When I was eleven years old, I decided that I wanted to be a drummer. I started out playing a drum in a local VFW drum corps. The lessons were free and I did something you weren’t supposed to do….I learned how to play a drum roll in two weeks...Wow! I was fast and fascinated. I never thought I could do it. It looked impossible, but WOW! As it turned out, these lessons were just as important as going to Julliard. I was actually being taught the correct way to play. Even though my involvement in drum corps has been a lifetime event, playing, teaching & writing percussion scores, it was mostly an avocation….
But learning how to play a drum set was a profession and career! If I was to do this, I had to make a living at it. And so I did. I formed jazz bands, both big and small, and once we were good enough I had no problem finding work. When jazz began die to down, I was hired by a soul group and the full time journey began. This was at a time when Nightclubs and bars with live music were plentiful! These places don’t seem to exist anymore. Now if you want to make it as a band, you must provide your own built-in audience. That’s just plain dumb and lazy on the club owners part. When I started out, you played in the smaller clubs aiming for the better places. This was an incentive to improve, therefore making more money. After all it was Show Business, NOT Show Hobby!

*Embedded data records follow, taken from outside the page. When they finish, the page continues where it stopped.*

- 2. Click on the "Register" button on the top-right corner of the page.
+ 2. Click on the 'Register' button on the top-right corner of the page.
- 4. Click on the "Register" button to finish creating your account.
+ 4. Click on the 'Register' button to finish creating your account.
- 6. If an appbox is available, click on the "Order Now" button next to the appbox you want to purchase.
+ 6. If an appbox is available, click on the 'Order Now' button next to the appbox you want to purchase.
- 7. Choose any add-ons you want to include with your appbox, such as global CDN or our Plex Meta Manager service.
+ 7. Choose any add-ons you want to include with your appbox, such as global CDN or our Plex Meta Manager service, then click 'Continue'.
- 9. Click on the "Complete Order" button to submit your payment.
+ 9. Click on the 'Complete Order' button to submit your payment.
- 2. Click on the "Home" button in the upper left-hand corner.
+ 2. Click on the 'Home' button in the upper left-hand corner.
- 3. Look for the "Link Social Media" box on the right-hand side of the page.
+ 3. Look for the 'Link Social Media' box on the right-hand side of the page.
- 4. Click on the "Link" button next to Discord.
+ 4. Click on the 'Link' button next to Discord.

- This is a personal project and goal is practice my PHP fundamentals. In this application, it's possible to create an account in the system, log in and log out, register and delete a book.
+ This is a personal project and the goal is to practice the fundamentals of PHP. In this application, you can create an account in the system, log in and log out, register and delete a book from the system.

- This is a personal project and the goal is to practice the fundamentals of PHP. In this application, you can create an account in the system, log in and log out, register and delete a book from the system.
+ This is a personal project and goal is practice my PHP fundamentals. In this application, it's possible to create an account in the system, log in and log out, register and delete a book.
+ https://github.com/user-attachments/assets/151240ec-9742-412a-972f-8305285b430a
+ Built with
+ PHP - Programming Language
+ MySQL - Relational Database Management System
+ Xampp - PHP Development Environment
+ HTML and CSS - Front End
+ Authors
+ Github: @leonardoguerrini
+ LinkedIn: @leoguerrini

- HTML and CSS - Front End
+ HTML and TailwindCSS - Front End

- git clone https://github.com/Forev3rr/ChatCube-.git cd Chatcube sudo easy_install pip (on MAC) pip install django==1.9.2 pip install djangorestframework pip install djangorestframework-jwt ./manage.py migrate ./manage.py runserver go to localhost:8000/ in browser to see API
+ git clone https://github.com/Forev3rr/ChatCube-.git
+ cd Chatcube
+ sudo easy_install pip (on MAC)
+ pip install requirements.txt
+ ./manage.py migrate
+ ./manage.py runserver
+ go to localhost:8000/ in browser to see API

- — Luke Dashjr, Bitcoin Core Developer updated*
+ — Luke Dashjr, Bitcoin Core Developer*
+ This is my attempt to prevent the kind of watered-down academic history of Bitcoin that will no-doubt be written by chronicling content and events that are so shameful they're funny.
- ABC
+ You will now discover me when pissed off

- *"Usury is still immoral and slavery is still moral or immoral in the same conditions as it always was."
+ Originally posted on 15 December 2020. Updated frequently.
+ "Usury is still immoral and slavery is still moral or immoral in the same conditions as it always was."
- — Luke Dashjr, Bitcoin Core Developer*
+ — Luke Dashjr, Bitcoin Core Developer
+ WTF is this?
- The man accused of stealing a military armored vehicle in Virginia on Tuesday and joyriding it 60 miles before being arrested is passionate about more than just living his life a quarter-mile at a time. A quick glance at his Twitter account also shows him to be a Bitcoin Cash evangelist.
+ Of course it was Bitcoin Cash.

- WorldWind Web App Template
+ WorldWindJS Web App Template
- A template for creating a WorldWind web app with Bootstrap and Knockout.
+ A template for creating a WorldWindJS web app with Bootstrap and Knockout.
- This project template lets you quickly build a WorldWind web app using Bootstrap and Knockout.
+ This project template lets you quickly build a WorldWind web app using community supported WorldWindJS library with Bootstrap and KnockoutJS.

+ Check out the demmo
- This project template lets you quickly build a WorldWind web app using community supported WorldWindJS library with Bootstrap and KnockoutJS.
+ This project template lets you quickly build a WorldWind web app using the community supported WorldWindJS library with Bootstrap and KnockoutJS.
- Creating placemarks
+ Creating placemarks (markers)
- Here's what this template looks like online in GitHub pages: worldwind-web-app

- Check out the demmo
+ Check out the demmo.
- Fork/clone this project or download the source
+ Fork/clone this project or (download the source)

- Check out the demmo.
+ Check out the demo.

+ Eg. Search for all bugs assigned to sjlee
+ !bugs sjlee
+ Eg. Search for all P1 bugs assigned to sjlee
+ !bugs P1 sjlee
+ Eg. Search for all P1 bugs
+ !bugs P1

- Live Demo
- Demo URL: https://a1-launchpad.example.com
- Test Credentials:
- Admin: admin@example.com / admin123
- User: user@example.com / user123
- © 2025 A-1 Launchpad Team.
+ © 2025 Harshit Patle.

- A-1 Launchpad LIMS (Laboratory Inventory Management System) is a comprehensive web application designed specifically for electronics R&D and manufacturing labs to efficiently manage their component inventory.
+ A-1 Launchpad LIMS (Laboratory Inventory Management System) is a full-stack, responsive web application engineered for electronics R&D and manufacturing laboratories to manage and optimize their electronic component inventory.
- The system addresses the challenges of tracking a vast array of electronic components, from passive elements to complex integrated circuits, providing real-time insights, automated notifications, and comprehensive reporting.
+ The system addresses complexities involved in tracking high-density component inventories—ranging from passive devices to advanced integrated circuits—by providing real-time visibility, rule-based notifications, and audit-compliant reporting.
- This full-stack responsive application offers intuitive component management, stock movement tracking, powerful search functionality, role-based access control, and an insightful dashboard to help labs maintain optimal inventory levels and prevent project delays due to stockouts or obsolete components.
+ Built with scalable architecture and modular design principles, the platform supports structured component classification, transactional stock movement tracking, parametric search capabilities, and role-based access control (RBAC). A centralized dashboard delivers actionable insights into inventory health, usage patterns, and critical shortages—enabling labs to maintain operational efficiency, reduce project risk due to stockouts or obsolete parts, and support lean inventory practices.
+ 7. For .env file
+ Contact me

People would come from out of state just to see the NYC bands. The added bonuses, as in my case, was when we were playing in a NYC club, people such as Wilson Pickett, Frankie Lymon, The Temptations, Moody Blues or the entire Christmas Rock & Roll show from the Brooklyn Fox would come in, get up on the stage and jam with you! Think about it…All this great talent for just the price of a drink! It was a WIN-WIN situation for both us and the fans…..It was PARTEEEEEEE!!!!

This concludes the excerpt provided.